He's never hidden his distaste for the telephone-number price tags on most high end equipment, but he has accepted that the punter on the street is, to put it mildly, cautious when it comes to the look of his or her hi-fi...whatever the price. Having learned a painful lesson with the radical Chronos/Odysseus/Da Vinci products (of which I was probably the only fan), Michaelson has tempered his need to create attractive, stylish, individualistic products with reality: producing the what the market will accept. Aztec angularity, outrÈ colours -- I doubt he'll ever waste his time again with anything which challenges the Ford Mondeo mind-set of the buying public. As for pricing, well, he's out to prove that you don't have to spend as much as you would for a Mondeo if you want good sound.

As of its launch in Hong Kong, the F Series consisted of three products linked by three main features: valves, balanced operation and a fresh yet earthly face plate. The F22 all-tube pre-amp, the F15 100W pure Class-A stereo hybrid power amp and the F18 'Mostly Class A' 220W stereo hybrid power amp all feature a concave, cast front-panel in a natural finish, with integral, contrasting black curved handles. They look, quite simply, about as elegant as any hardware I can name. And yet they break new ground without scaring off the retailers who have to sell the stuff and who fear iconoclasm. Michaelson even went so far as to commission bespoke, curvaceous heatsinks for the power amps rather than use off-the-peg items as do most other amp builders.

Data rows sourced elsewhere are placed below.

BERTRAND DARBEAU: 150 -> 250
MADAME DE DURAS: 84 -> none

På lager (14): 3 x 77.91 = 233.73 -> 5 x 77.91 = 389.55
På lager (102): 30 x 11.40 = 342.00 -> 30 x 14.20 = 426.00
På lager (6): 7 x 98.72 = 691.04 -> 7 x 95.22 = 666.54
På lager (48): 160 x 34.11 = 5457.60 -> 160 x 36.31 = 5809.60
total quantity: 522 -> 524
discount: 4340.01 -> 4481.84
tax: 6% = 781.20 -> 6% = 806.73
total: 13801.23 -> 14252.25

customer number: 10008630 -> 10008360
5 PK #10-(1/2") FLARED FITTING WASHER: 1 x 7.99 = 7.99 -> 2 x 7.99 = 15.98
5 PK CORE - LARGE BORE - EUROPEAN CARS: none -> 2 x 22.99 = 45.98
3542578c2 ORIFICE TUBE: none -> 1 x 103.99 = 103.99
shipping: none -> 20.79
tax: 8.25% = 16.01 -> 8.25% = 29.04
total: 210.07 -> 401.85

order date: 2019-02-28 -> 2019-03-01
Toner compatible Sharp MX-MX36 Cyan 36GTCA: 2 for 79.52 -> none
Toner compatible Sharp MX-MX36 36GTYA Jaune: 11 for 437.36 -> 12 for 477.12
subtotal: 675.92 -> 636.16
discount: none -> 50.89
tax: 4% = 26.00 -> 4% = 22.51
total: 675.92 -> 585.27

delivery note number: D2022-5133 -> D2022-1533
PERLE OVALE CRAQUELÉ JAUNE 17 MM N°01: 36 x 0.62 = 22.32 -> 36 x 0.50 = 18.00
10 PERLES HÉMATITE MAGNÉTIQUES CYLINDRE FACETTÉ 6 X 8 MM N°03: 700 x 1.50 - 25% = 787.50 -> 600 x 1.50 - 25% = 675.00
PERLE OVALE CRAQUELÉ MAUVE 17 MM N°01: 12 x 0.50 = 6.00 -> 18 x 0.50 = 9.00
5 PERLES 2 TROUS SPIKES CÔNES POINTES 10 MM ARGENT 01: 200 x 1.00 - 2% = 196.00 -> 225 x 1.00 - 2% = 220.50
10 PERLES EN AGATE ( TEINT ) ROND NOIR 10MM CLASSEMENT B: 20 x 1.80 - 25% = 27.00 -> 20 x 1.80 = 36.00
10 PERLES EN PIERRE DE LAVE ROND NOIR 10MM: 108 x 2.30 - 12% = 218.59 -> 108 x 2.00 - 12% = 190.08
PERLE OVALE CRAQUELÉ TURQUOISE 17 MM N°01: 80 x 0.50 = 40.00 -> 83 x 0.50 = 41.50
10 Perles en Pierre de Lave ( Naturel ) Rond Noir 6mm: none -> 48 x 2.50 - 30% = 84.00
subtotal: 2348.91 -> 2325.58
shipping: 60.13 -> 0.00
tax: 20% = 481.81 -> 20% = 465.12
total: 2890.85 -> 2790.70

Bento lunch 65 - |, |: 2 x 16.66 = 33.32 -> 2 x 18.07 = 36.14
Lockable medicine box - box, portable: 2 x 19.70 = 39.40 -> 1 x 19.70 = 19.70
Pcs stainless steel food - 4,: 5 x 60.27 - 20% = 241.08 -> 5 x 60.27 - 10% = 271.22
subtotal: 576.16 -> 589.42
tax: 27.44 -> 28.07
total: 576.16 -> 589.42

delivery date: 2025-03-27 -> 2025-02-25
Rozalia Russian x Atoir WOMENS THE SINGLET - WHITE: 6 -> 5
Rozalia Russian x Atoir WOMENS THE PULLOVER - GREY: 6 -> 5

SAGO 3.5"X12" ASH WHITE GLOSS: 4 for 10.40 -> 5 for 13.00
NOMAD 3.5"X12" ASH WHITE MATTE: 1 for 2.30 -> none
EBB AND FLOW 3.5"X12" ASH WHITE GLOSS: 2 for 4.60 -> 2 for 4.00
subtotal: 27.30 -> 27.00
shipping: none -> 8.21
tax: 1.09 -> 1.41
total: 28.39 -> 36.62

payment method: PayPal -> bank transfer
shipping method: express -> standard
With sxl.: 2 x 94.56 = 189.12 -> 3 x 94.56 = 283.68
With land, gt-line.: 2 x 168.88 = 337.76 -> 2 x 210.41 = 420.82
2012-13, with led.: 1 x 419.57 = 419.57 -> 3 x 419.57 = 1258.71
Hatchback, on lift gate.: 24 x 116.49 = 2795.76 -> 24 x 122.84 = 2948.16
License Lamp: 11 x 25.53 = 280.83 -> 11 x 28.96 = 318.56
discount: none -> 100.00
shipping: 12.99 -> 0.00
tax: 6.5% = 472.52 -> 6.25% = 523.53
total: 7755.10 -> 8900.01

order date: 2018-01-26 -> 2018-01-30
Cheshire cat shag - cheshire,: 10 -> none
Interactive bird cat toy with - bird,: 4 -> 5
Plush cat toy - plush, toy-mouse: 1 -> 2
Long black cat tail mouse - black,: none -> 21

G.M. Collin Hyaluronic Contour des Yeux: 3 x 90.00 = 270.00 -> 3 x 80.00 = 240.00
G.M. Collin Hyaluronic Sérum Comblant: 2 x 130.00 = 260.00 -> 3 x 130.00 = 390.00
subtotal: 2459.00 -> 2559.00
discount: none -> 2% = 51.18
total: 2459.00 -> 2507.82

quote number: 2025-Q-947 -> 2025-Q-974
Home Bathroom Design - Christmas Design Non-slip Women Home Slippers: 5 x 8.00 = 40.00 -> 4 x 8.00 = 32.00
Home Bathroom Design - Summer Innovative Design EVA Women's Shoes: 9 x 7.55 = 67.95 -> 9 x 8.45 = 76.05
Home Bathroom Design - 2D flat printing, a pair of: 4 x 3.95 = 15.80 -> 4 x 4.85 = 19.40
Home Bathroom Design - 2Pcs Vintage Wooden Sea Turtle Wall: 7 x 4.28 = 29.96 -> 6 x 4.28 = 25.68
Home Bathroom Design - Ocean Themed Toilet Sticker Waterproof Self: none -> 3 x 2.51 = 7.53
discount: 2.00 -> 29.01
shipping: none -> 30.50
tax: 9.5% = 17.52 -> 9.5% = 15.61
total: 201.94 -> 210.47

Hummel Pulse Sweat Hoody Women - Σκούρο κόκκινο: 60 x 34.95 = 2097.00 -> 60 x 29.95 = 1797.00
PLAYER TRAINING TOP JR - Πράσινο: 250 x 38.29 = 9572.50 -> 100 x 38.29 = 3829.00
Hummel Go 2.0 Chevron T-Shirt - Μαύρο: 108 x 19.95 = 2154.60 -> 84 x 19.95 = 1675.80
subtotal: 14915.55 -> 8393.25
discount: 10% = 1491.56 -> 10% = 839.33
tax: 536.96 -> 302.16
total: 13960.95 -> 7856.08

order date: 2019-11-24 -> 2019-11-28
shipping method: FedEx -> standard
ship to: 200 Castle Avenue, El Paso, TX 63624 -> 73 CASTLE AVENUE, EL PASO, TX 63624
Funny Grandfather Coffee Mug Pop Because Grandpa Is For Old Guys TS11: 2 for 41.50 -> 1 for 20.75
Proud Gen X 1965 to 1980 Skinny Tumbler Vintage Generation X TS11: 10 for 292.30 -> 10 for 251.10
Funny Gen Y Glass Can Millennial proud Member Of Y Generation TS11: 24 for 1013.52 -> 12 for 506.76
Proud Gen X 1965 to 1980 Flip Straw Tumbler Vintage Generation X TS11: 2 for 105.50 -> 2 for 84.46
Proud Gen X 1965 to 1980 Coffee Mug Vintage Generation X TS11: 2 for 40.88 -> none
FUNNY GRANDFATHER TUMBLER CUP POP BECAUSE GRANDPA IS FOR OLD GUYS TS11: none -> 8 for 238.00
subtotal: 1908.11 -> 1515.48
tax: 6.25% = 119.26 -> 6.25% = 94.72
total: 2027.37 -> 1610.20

Perhaps the most important weapon in the arsenal is a black plastic wedge which comes with the F22: a remote control. The F22 is not the first-ever remote control pre-amp, but I can't think of another all-tube (ECC88s) line-level pre-amp with balanced operation, relay switching, bomb-proof construction and infra-red operation which sells for £999. Yes, three -- not four -- nines. And there's no obvious corner cutting, either. The switching feels great, the knobs are beautifully chromed and there are multi-coloured LEDs to indicate states of operation from warm-up to full 'on' to mute. Musical Fidelity fitted top quality sockets at the back, there's an easy-to-access toggle switch to choose between balanced (XLR) and unbalanced operation, the circuit is Class A triode linear cascode with separate regulation for each channel (DC and HT) and the layout is designed for maximum isolation of the various stages. I was told, too, that the F22 should prove immune to external influences and it did prove to be rather unfussy when it came to siting and cable selection. Its 480x335x105mm (WDH) is solid, chunky, serious.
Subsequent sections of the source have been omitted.